I hear so much personal angst and dilemma in the “catch 22″ when it comes from the mouth of such a voracious consumer of the latest and greatest in intellectual fads. Understand that this is a comment made in great admiration for what you do, Scott. But it is as if you search for a salve in the way that Socrates would offer a cock to Asclepius after drinking the hemlock. The disease is the life of the mind in a world of instant information. We are always at our wit’s end, are we not? Such is the human condition.

ndsmith, at 11:50 am EST on November 26, 2008

Attention and instruction

Scott, congratulations on the PhD.

I try to teach reading, writing, and information literacy in my composition courses. One essential problem of the consumer model for education is how to “teach” sustained attention, such as reading a book for an hour, or analyzing numerical data. Once I pay for the product, my side of the bargain is over, right? I would argue that a knowledge-based (as opposed to application-based) education develops this essential skill more effectively.

Perhaps it’s a value; I’d like insight from IHE and its readers for how to teach sustained attention.

schencka, English instructor, at 3:40 pm EST on November 26, 2008

Hmmm ... About Paying Attention

http://xkcd.com/505/

Frizbane Manley, at 5:45 am EST on November 27, 2008

This blog on Multitasking

There is one researcher making loose claims that multitasking may help. However, there is a preponderance of evidence against multitasking:

See:

http://wwwthemythofmulttiasking.com for a list

MT, at 11:00 am EST on December 1, 2008

Attending

An interesting article. I’ve just finished a six-month hike across the length of Japan, and one of the unexpected results of my walk is that my ability to attend is much stronger — I’m now reading (and absorbing) more than I have in years. I can’t remember the last time I sat down and read a book from cover to cover in one afternoon, but I’m doing that regularly at the moment. It’s fantastic.

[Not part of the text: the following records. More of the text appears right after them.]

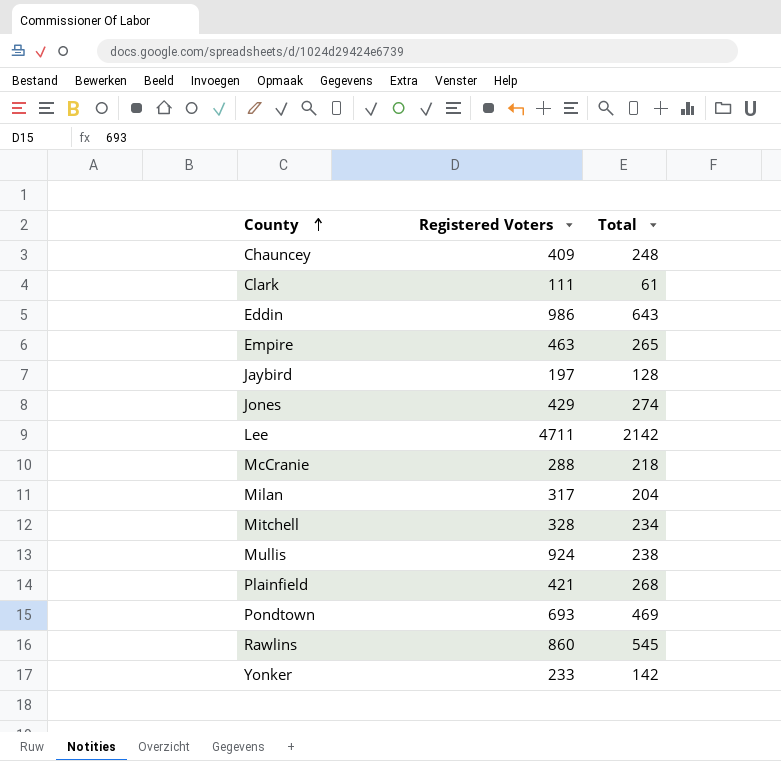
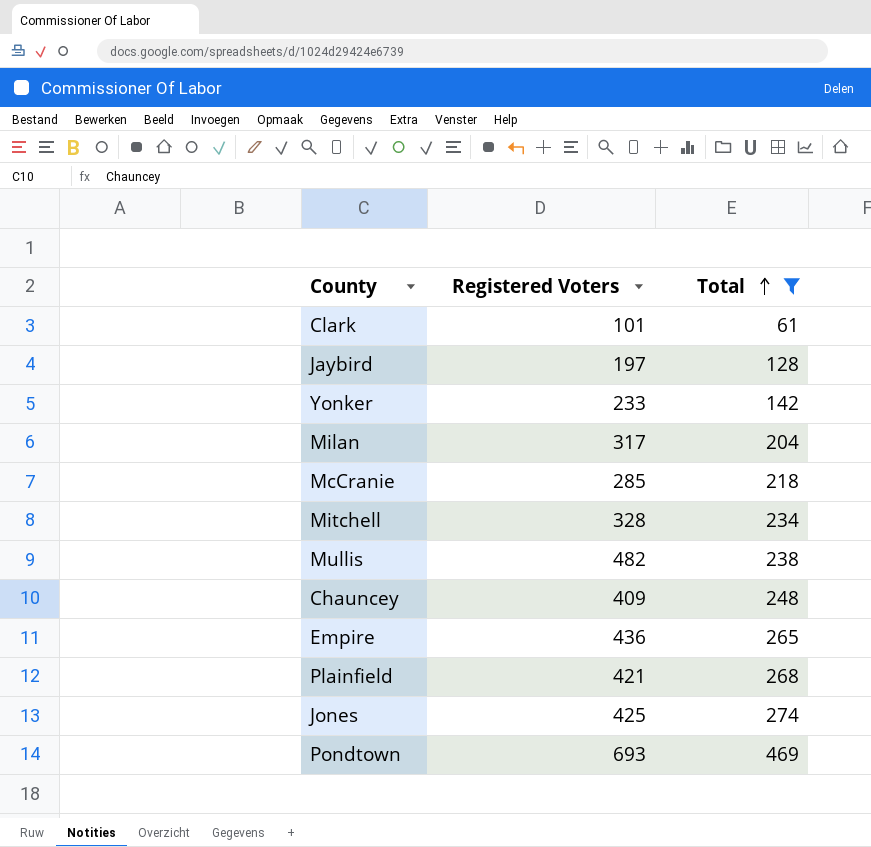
filter: none -> Total <= 469
row order: County ascending -> Total ascending
Clark | Registered Voters: 111 -> 101
McCranie | Registered Voters: 288 -> 285
Mullis | Registered Voters: 924 -> 482
Empire | Registered Voters: 463 -> 436
Jones | Registered Voters: 429 -> 425

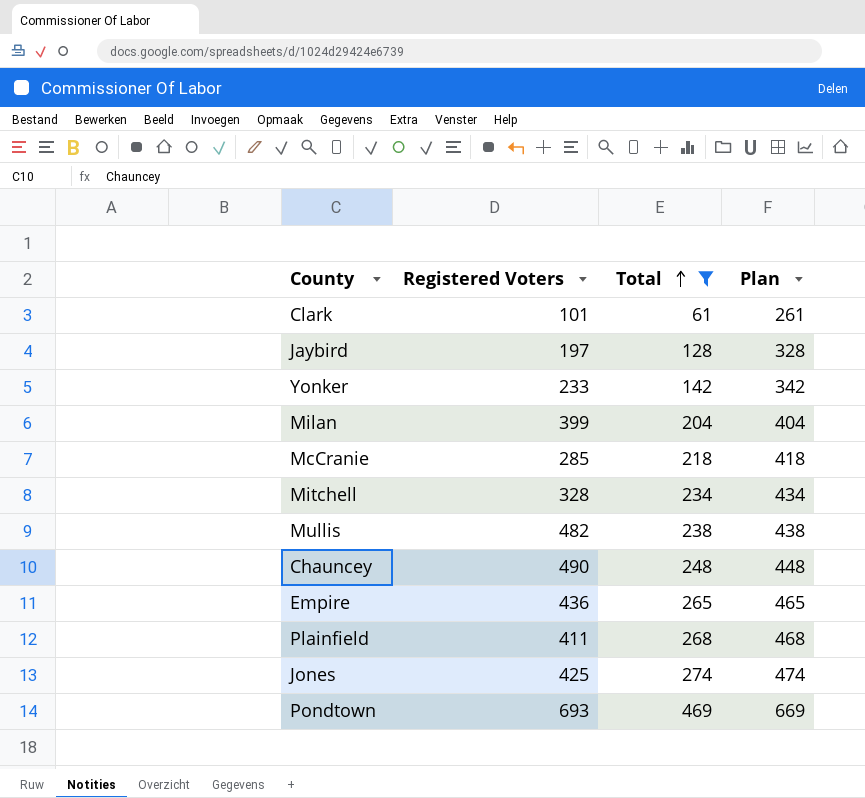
column Plan | formula: none -> [Total] + 200
Milan | Registered Voters: 317 -> 399
Chauncey | Registered Voters: 409 -> 490
Plainfield | Registered Voters: 421 -> 411

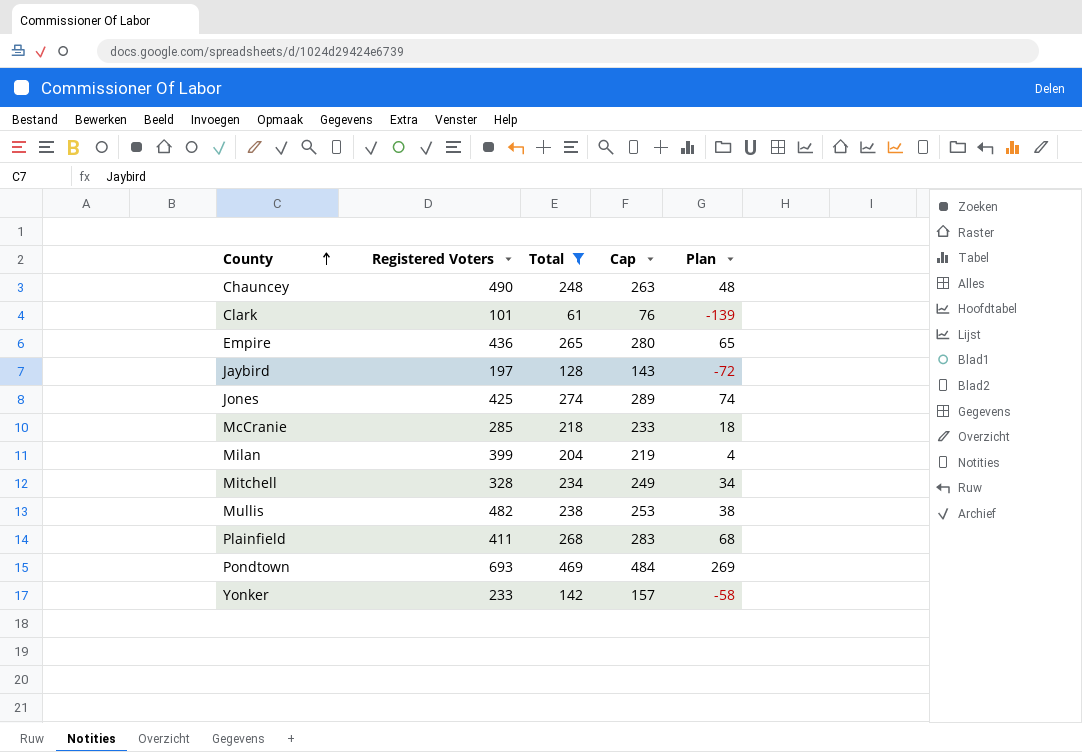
row order: Total ascending -> County ascending
column Cap | formula: none -> [Total] + 15
column Plan | formula: [Total] + 200 -> [Total] - 200

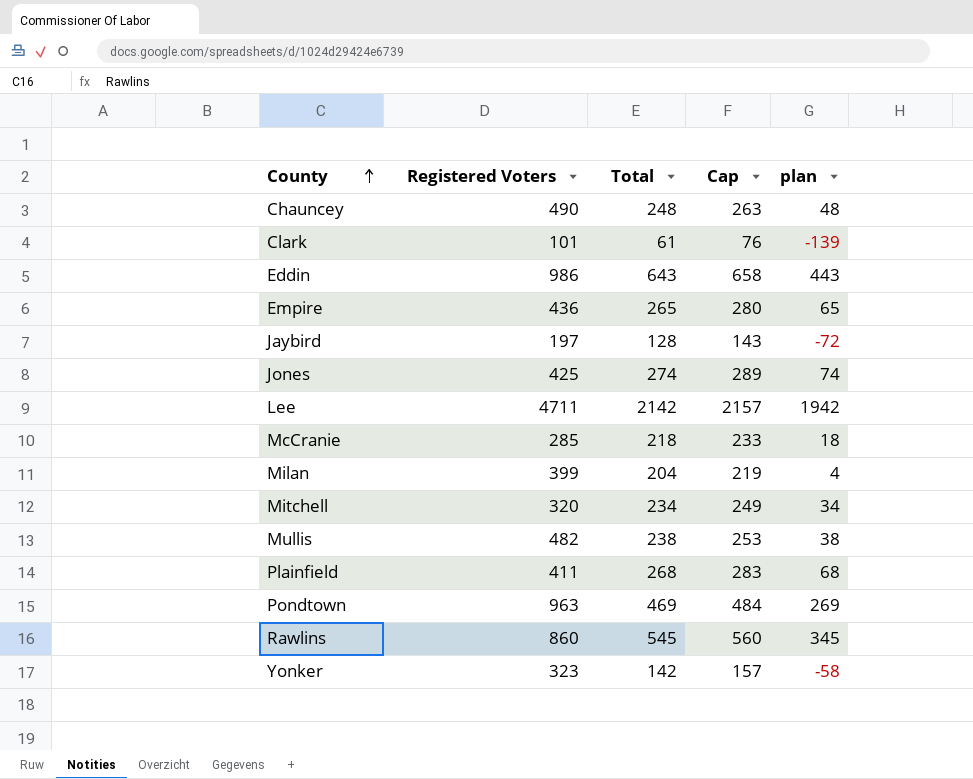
filter: Total <= 469 -> none
column name: Plan -> plan
Mitchell | Registered Voters: 328 -> 320
Pondtown | Registered Voters: 693 -> 963
Yonker | Registered Voters: 233 -> 323

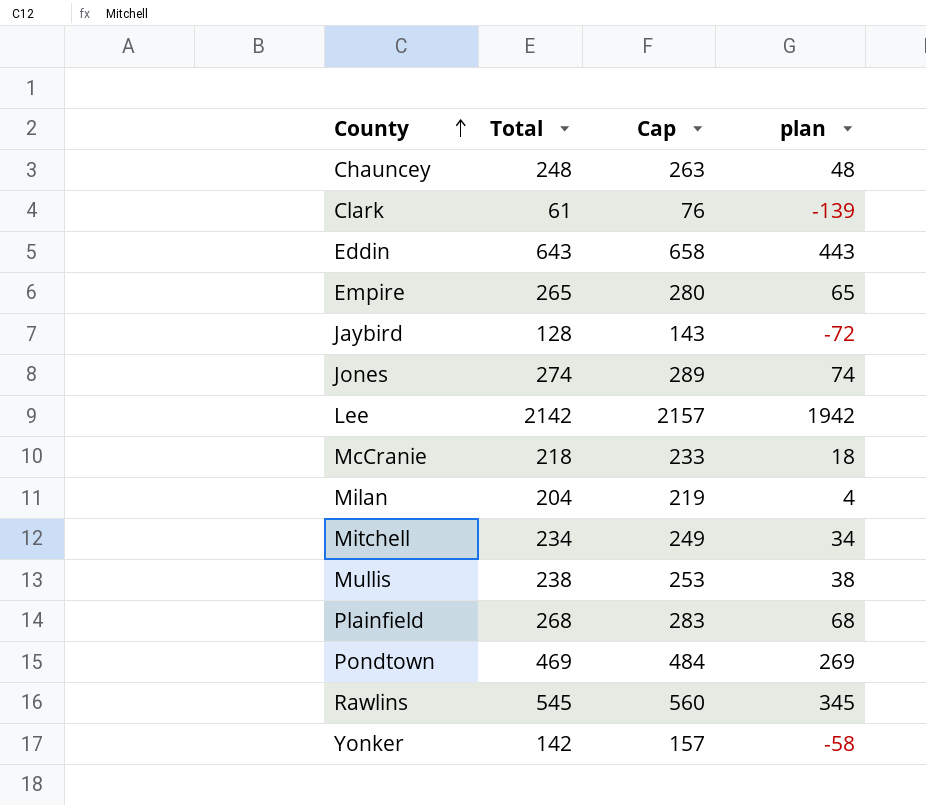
column Registered Voters | position: 2 -> none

I used to spend hours online every day, and essentially went cold turkey on my walk. I’m certain my time online and in front of a screen retarded my ability to read for sustained periods. Various people have written about it this year — just google “Is Google Making Us Stupid?” for some examples. Susan Greenfield’s new book Identity Crisis is a speculative but very interesting look at the same phenomenon from a wider perspective.

Other than spending less time in front of a screen, the best way I know to improve attention span is meditation. Different traditions vary in approach, but they all train the mind to attend to an object, such as your breath. It’s hard work, but I think meditation’s probably one of the only ways to function in modern society and still retain the ability to attend deeply.

C Lynch, at 5:30 am EST on December 2, 2008

Sounds like you haven’t narrowed down those with access. You get to my age and you’ll have no trouble listing those you should listen to and those you ignore. It’s not easy getting near the truth and very few succeed at it. After a while they stick out like a neon forest in the desert, so don’t despair. The picture becomes clear, eventually.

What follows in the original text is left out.